■ WORK TO COMPLETE ■
Repeat the data as given. Images do not go in the copy.

THE DATA below:

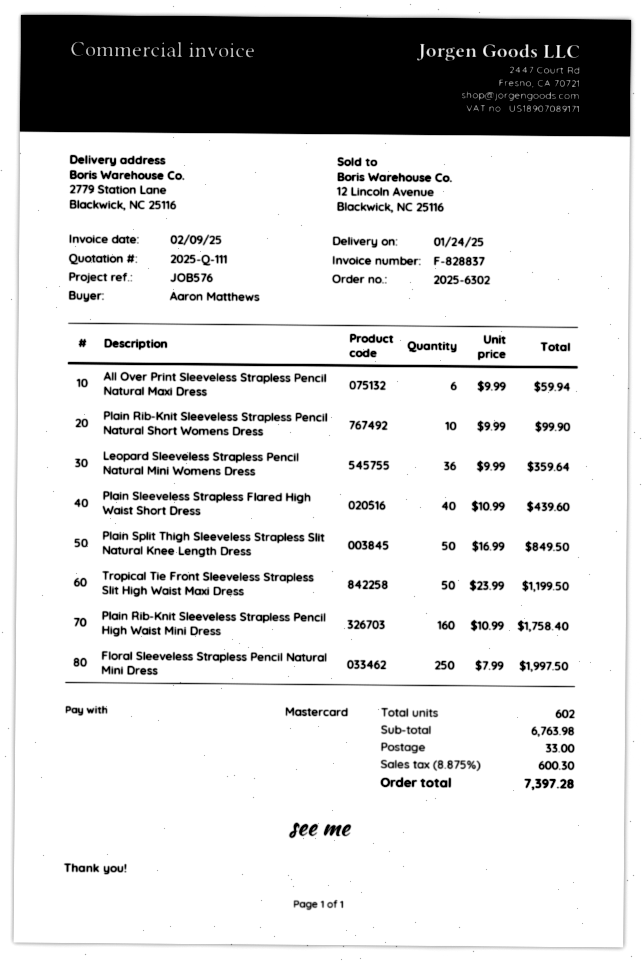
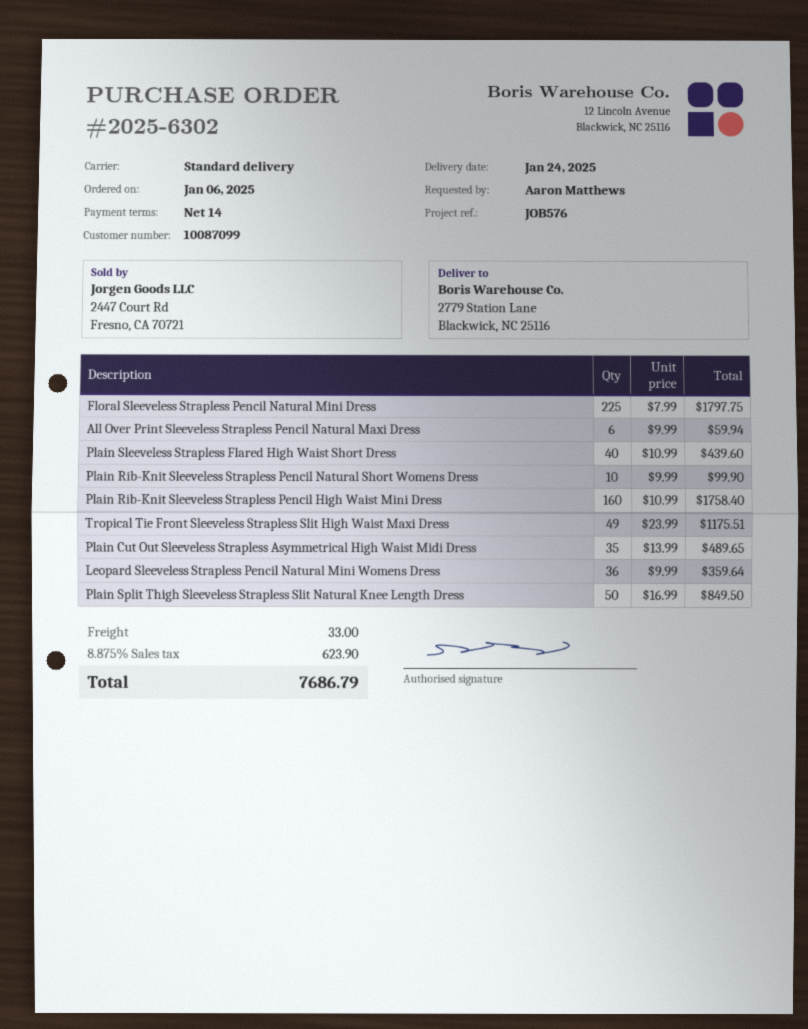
Tropical Tie Front Sleeveless Strapless Slit High Waist Maxi Dress: 50 x 23.99 = 1199.50 -> 49 x 23.99 = 1175.51
Floral Sleeveless Strapless Pencil Natural Mini Dress: 250 x 7.99 = 1997.50 -> 225 x 7.99 = 1797.75
Plain Cut Out Sleeveless Strapless Asymmetrical High Waist Midi Dress: none -> 35 x 13.99 = 489.65
tax: 8.875% = 600.30 -> 8.875% = 623.90
total: 7397.28 -> 7686.79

End of THE DATA.

■ YOUR RESPONSE ■
Tropical Tie Front Sleeveless Strapless Slit High Waist Maxi Dress: 50 x 23.99 = 1199.50 -> 49 x 23.99 = 1175.51
Floral Sleeveless Strapless Pencil Natural Mini Dress: 250 x 7.99 = 1997.50 -> 225 x 7.99 = 1797.75
Plain Cut Out Sleeveless Strapless Asymmetrical High Waist Midi Dress: none -> 35 x 13.99 = 489.65
tax: 8.875% = 600.30 -> 8.875% = 623.90
total: 7397.28 -> 7686.79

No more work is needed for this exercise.